> **Exercise objective**
In the listing that follows, locate the line containing "shipping: 21.50 -> 10.00" and the line containing "total: 345.50 -> 327.00". Retype exactly those two lines and every line between them, and nothing more.

> **Data for this exercise**
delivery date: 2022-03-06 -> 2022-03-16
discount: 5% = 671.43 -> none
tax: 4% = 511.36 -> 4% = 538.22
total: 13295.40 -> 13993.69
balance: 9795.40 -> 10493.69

...

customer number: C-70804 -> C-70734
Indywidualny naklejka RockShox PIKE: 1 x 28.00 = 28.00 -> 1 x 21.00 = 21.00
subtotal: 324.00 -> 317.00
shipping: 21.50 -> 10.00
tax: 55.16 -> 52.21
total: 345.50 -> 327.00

--

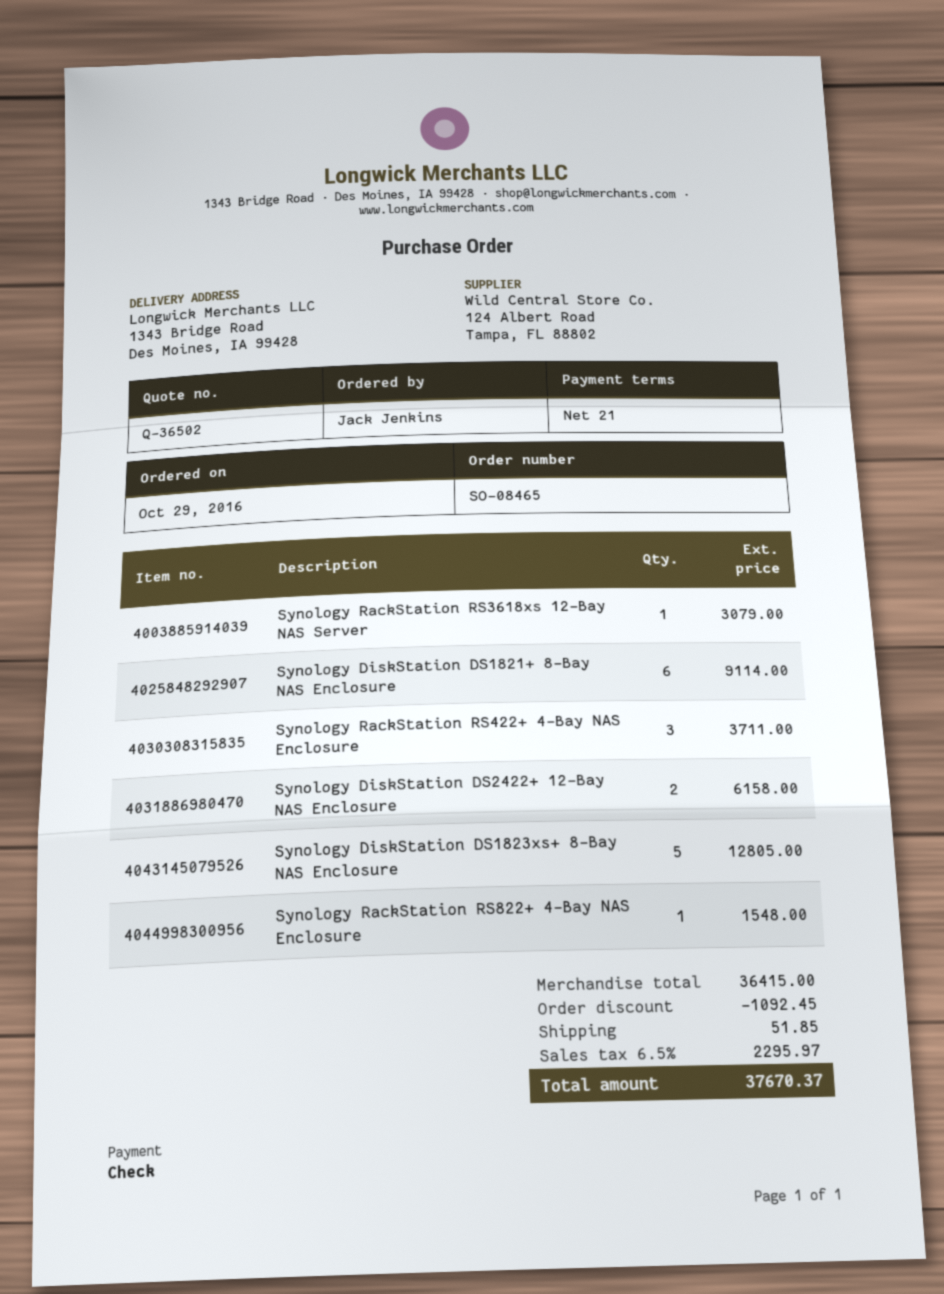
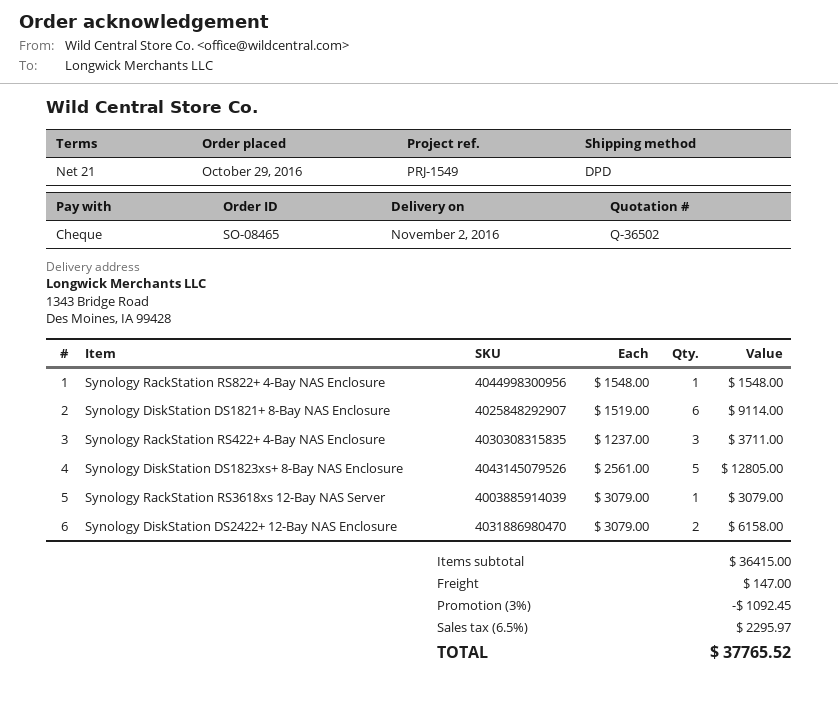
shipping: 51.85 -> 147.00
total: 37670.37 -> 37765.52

> **Answer to this problem**
shipping: 21.50 -> 10.00
tax: 55.16 -> 52.21
total: 345.50 -> 327.00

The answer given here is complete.